Ordering agent 205 may update scoreboard 203 to clear dependency
information of terminated threads. In addition, ordering agent 205
may generate a message over the Pclr bus to TD 204 to communicate
retirement of the subspan to EUs 206 by broadcasting the FFTID of
the subspan's thread via TD 204 over the Pclr bus.
[0049] FIG. 4 depicts an example format of a scoreboard table, in
accordance with an embodiment of the present invention. To retrieve
entries from the scoreboard in the case where the scoreboard is
used in a 3D graphics pipeline, the following activities may take
place. At reset, the scoreboard initializes all of its entries in
the scoreboard to an "invalid" state. This may be indicated by a
per-entry valid bit or a reserved FFTID code such as the value
0FFh, for example. Later, an ordering agent 205 (FIG. 2) may query
the scoreboard for dependency information using a unique ID for the
portion of work in question and the associated FFTID that will be
assigned to the thread that contains that work. In the case of a 3D
pipeline, a subspan XY location is used as the unique ID with which
to query the scoreboard along with FFTIDs associated with the
subspans. In the case of a 3D pipeline, the scoreboard uses the XY
coordinates or portion thereof of each subspan to perform a lookup
and determine if an FFTID entry at the coordinates is present.
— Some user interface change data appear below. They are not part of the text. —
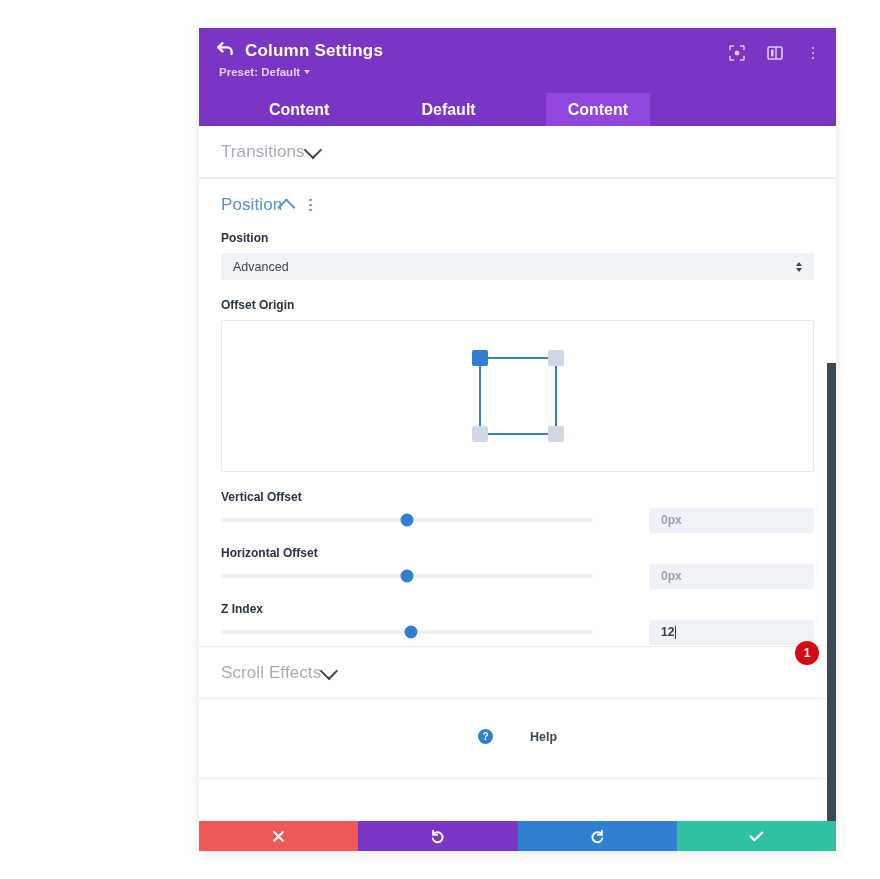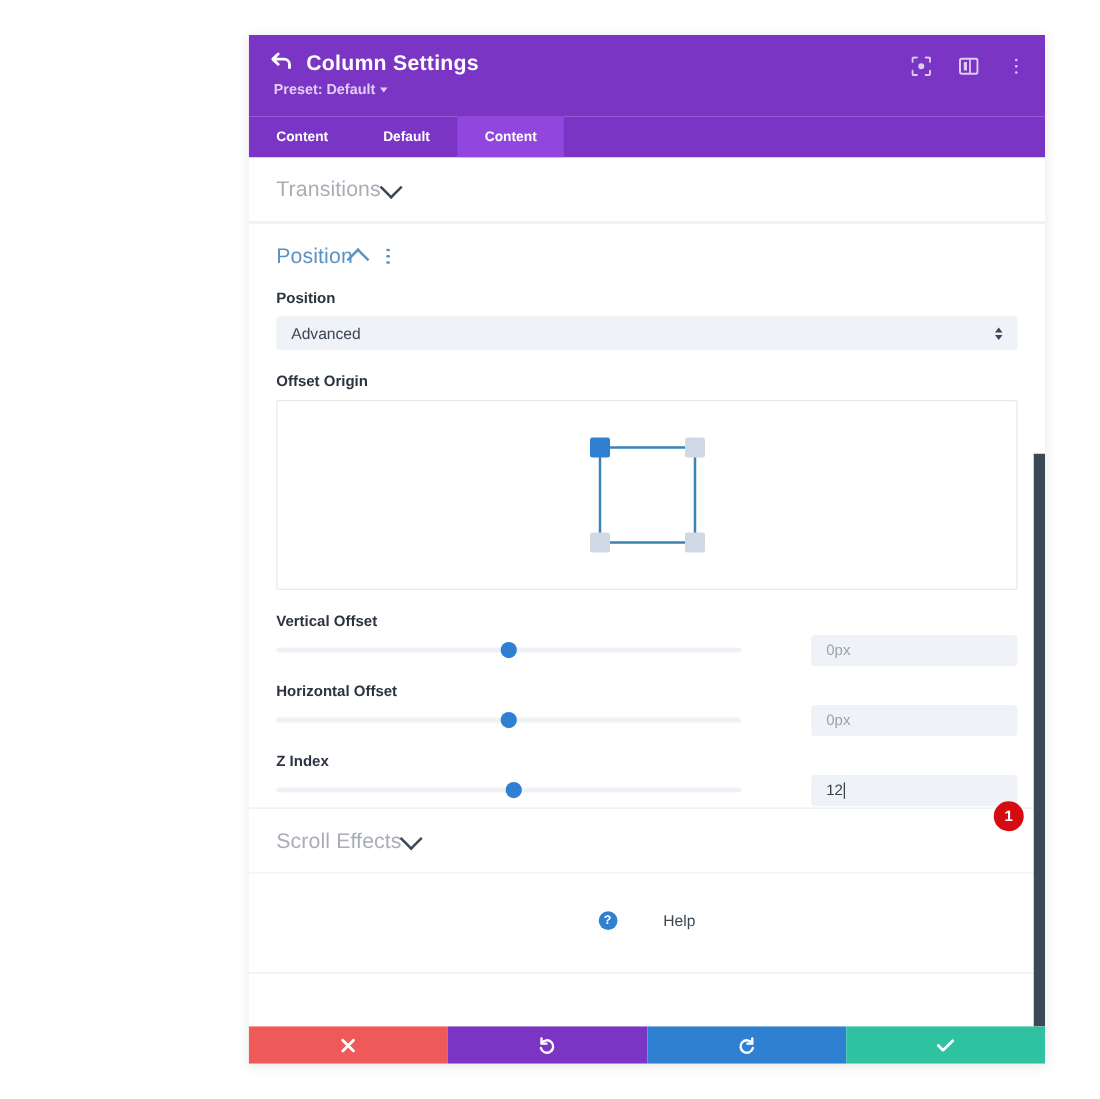--- a/index.html
+++ b/index.html
@@ -69,9 +69,9 @@
     height: 33px; flex: 0 0 auto;
   }
   .tab {
-    color: #ffffff; font-size: 11px; font-weight: 700;
+    color: #ffffff; font-size: 16px; font-weight: 700;
     display: flex; align-items: center; justify-content: center;
-    padding: 0 22px; cursor: pointer;
+    padding: 0 22px; cursor: pointer; margin-left: 48px;
   }
   .tab.active { background: #9147dd; }
 

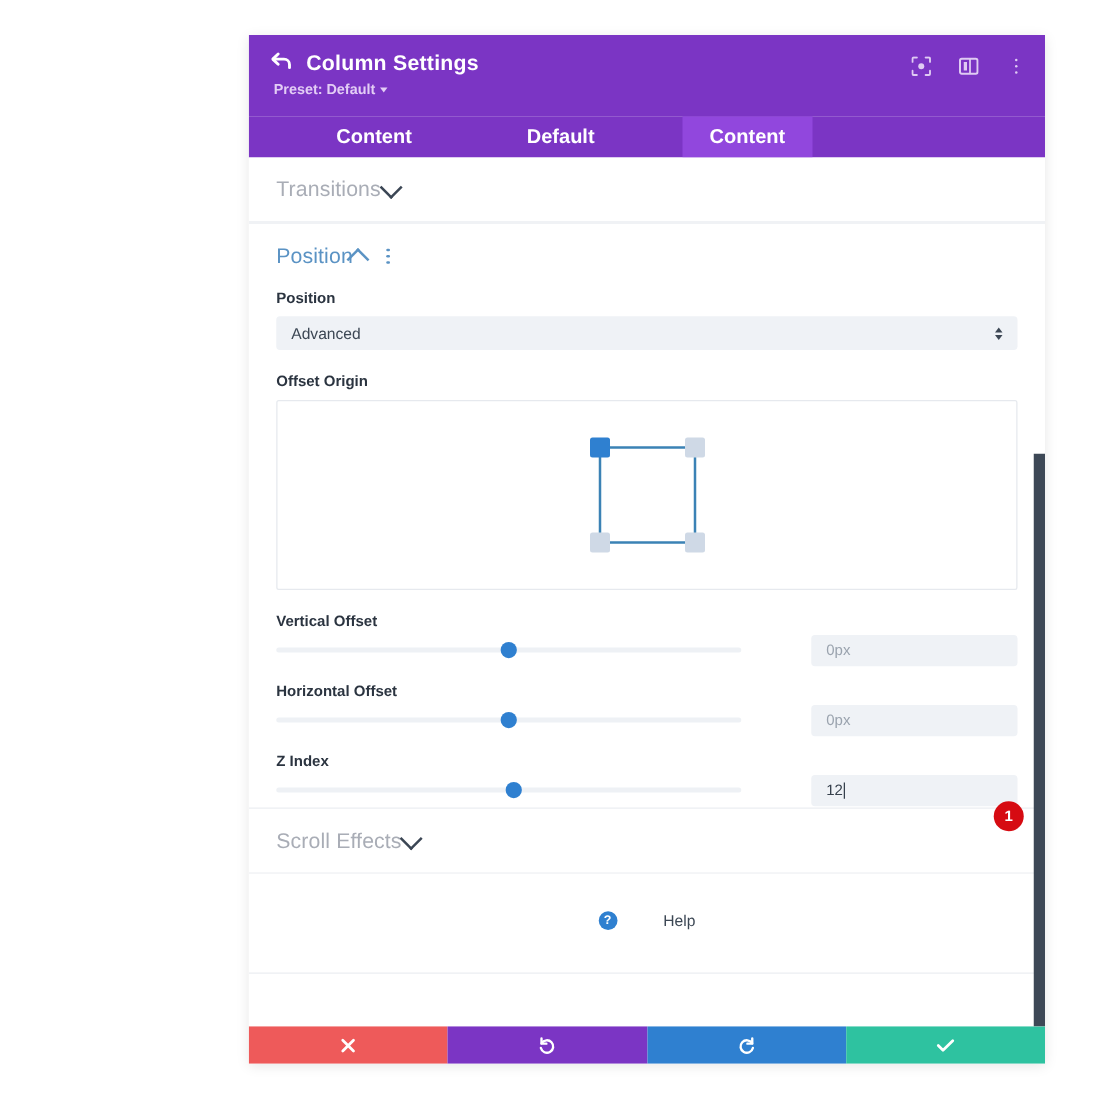--- a/index.html
+++ b/index.html
@@ -180,6 +180,7 @@
     padding: 0 12px;
     font-size: 12px;
     cursor: text;
+    font-weight: bold;
   }
   .num-input.ph { color: #9aa3ae; }
   .num-input.val { color: #36404c; }

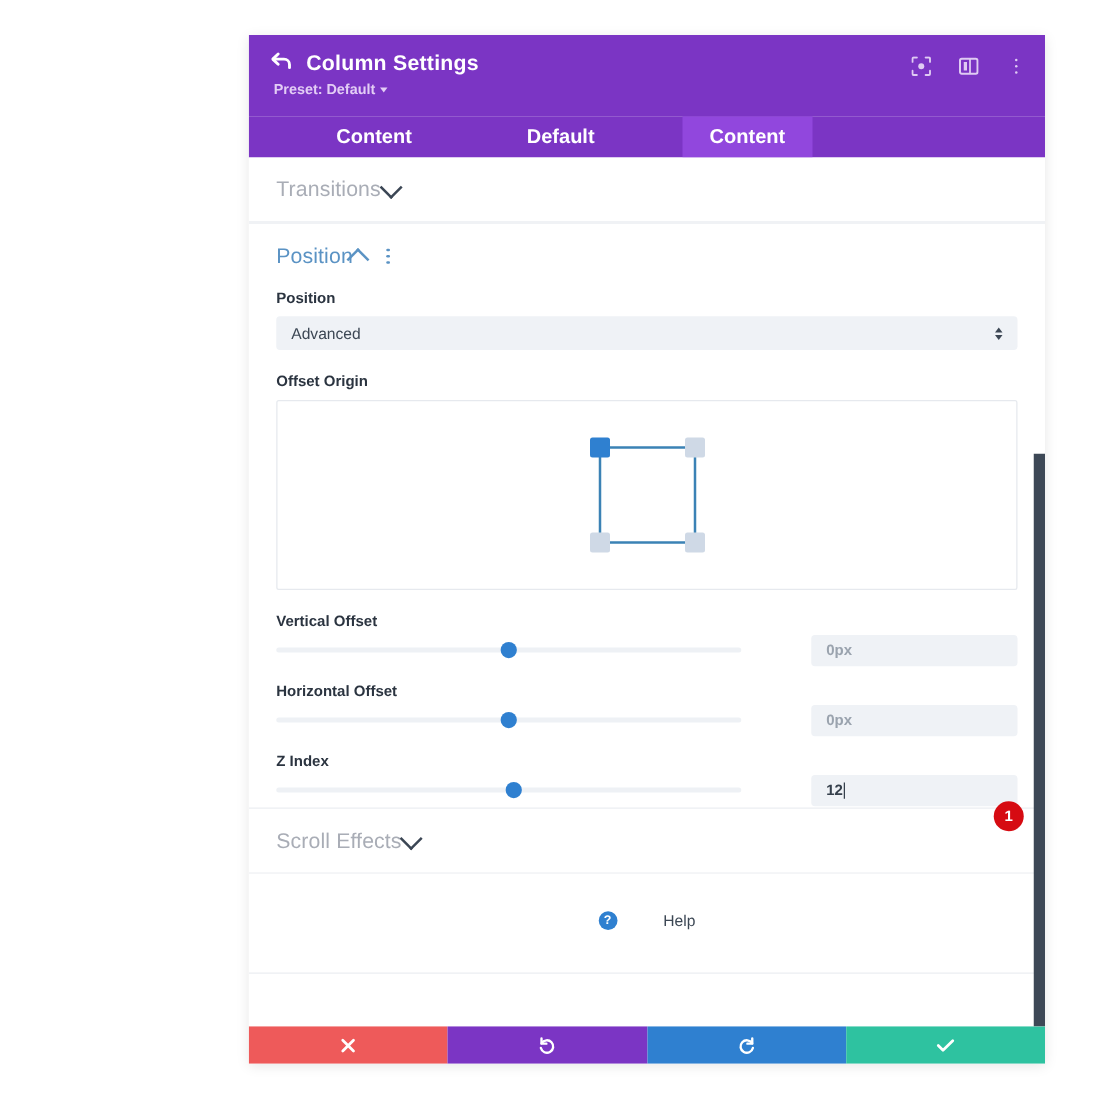--- a/index.html
+++ b/index.html
@@ -201,7 +201,7 @@
     background: #2f80d0; color: #fff; font-size: 10px; font-weight: 700;
     display: flex; align-items: center; justify-content: center;
   }
-  .help-txt { font-size: 12.5px; color: #3c4754; font-weight: 400; padding-left: 30px; }
+  .help-txt { font-size: 12.5px; color: #3c4754; font-weight: 700; padding-left: 30px; }
 
   
   .footer { display: flex; height: 30px; flex: 0 0 auto; }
For
example, the most significant bits of the XY coordinates of each
subspan can be used to index the array. The FFTID entry present at
the coordinates identifies the dependent thread if the FFTID is
indicated as valid. Implementations may choose to use a portion of
the XY address for scoreboard addressing, in which case aliasing is
possible, and a false-dependency may be indicated. This may not be
a problem because the query of the lookup table is only required to
identify known cases of non-dependent XY.
[0050] If the scoreboard entry is valid and its FFTID match that
presented in the query, the scoreboard transmits the FFTID to the
ordering agent 205 to indicate a dependency of the subspan for
which the query was performed. The scoreboard replaces the FFTID in
the array with the FFTID of the subspan for which a query was
made.
[0051] If the bits used to identify the subspan references an
invalid entry, there is no other thread in the EU array that has
same subspan and therefore no dependency for that subspan. The
FFTID entry is made valid and updated with the FFTID of the subspan
for which the query was made.
[0052] The scoreboard table can be used in environments other than
a 3D graphics pipeline. In such scenarios, unit of works are used
in place of subspans.
[0053] FIG. 5 depicts an example implementation of scoreboard (SB)
500, in accordance with an embodiment of the present invention. The
following description of SB 500 is for use in a 3D pipeline.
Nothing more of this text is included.